Through the lens of a current artistic project, this presentation will explore how artistically driven, research-based practice can contribute to knowledge production, specifically around marine science. The presentation focuses on recent texts by key feminist thinkers that have influenced my current collaborative project with sound artist and composer Suzanne Thorpe titled “Serenades for Settling”. This large-scale project is an immersive audio-visual installation and series of participatory workshops that aims to disrupt the detrimental impact of anthropogenic sound on marine life, specifically oysters, by developing symbiotic models of human/other-than-human tending of our ocean ecosystems. The models draw from post-anthropocentric research across the arts, humanities and social sciences that explore the physical, biological and affective dimensions of being beyond dichotomies of nature/culture. Through new sensorial experiences that destabilize our terrestrial-based ways of knowing, “Serenades for Settling” dives deeply into the last vestiges of the unchartered depths of the blue sea to explore how our familiar assumptions of sound, vision and touch can be transgressed and reattuned to better handle our ecological crisis.
Although many theorists, writers, artists and cultural producers have inspired this project, three North American feminist theorists stand out: Nina Sun Eidsheim (UCLA), Melody Jue (UC Santa Barbara), and Natasha Myers (York University, Toronto). Each have their own relationship to theories around materiality and from distinctive perspectives addressing race, gender and sexuality. It is in the intersection of how each theorist positions the biopolitical within liveness and embodiment from their respective disciplines – musicology, media theory and anthropology, where I find unique and innovative models emerge.
The recurring theoretical thread is how each from within and across disciplines call into question assumptions of what proper objects of knowledge are and how embodied and intermaterial practices are advancing a theoretical shift. In the creation of “Serenades for Settling” as object (installation) and dialogic (workshop), a fluid interplay between intuitive making, scientific research and theoretical analysis takes place. In the presentation I provide examples of how the project pushes knowledge forward and develops methodologies that transgress and transcend the limits of mechanized, heteronormative and deterministic models of scientific research.

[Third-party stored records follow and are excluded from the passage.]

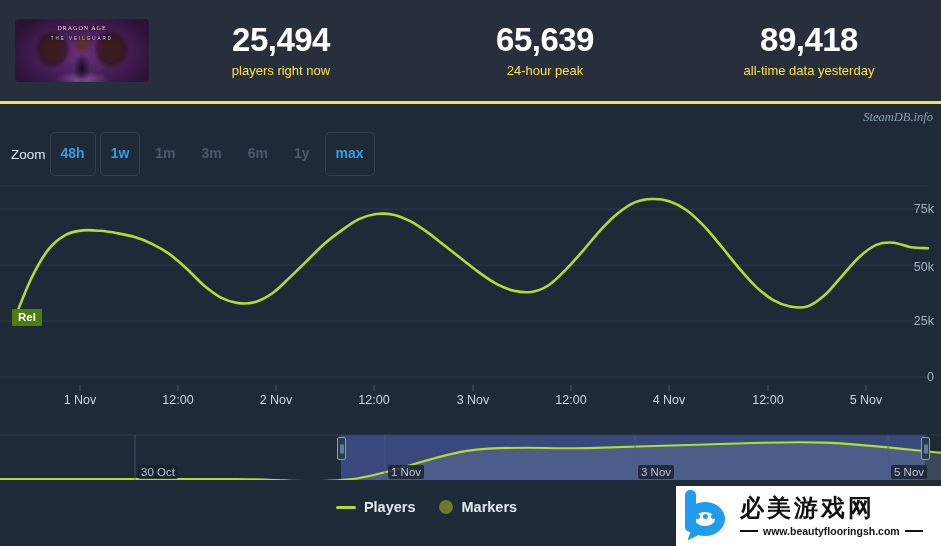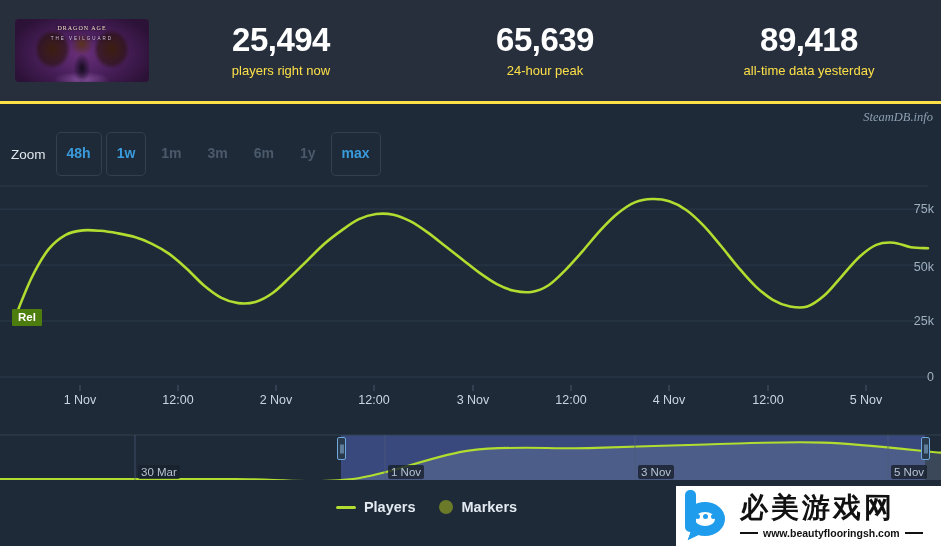"Zoom" .zoom-label { margin-right: 6px -> none }
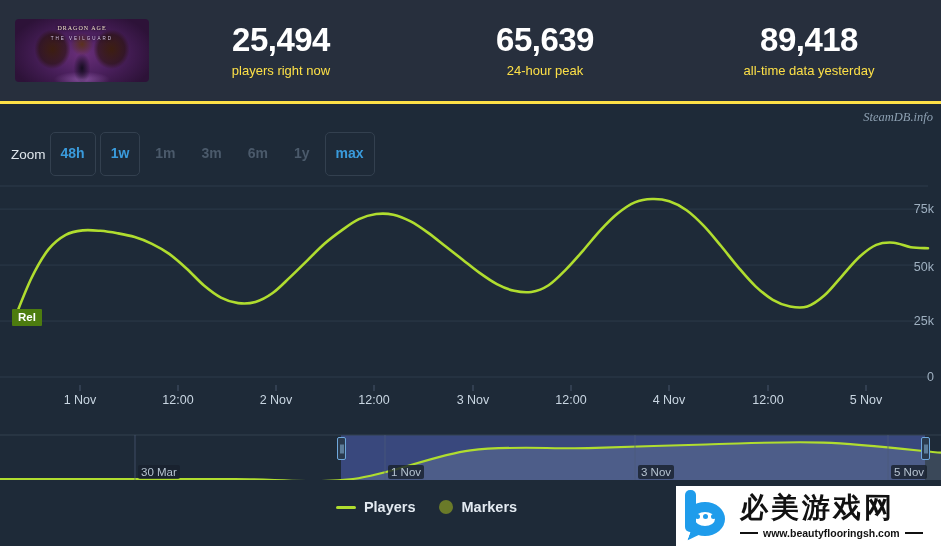"30 Mar" div.navlabel { text: Mar -> Oct }
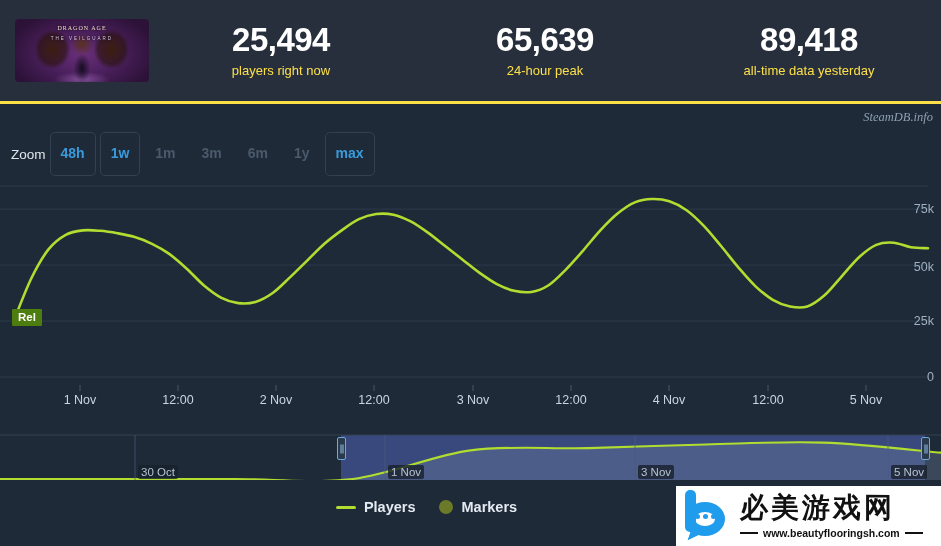"必美游戏网" .wm-cn { font-size: 28px -> 24px }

Rothenberg’s interdisciplinary art draws from digital culture, science and economics to explore symbiotic relationships between human designed systems and biological ecosystems. Moving between real and virtual spaces her work investigates the power dynamics of techno utopias, global economics and outsourced labor. She has exhibited internationally in venues and festivals including ISEA, Eyebeam Art and Technology Center (US), Sundance Film Festival (US), House of Electronic Arts / HeK (CH), LABoral (ES), Transmediale (DE), and ZKM Center for Art & Media (DE). She has participated in residencies, most recently at ZK/U Zentrum für Kunst und Urbanistik in Berlin, TOKAS / Tokyo Art and Space (JP), and the Santa Fe Art Institute (US). Her work is in the collection of the Whitney Museum of American Art and has been widely reviewed including Artforum, Artnet, The Brooklyn Rail and Hyperallergic. She is Professor in the Department of Art at SUNY Buffalo (US) where she co-directs an interdisciplinary design studio collaborating with local social justice organizations.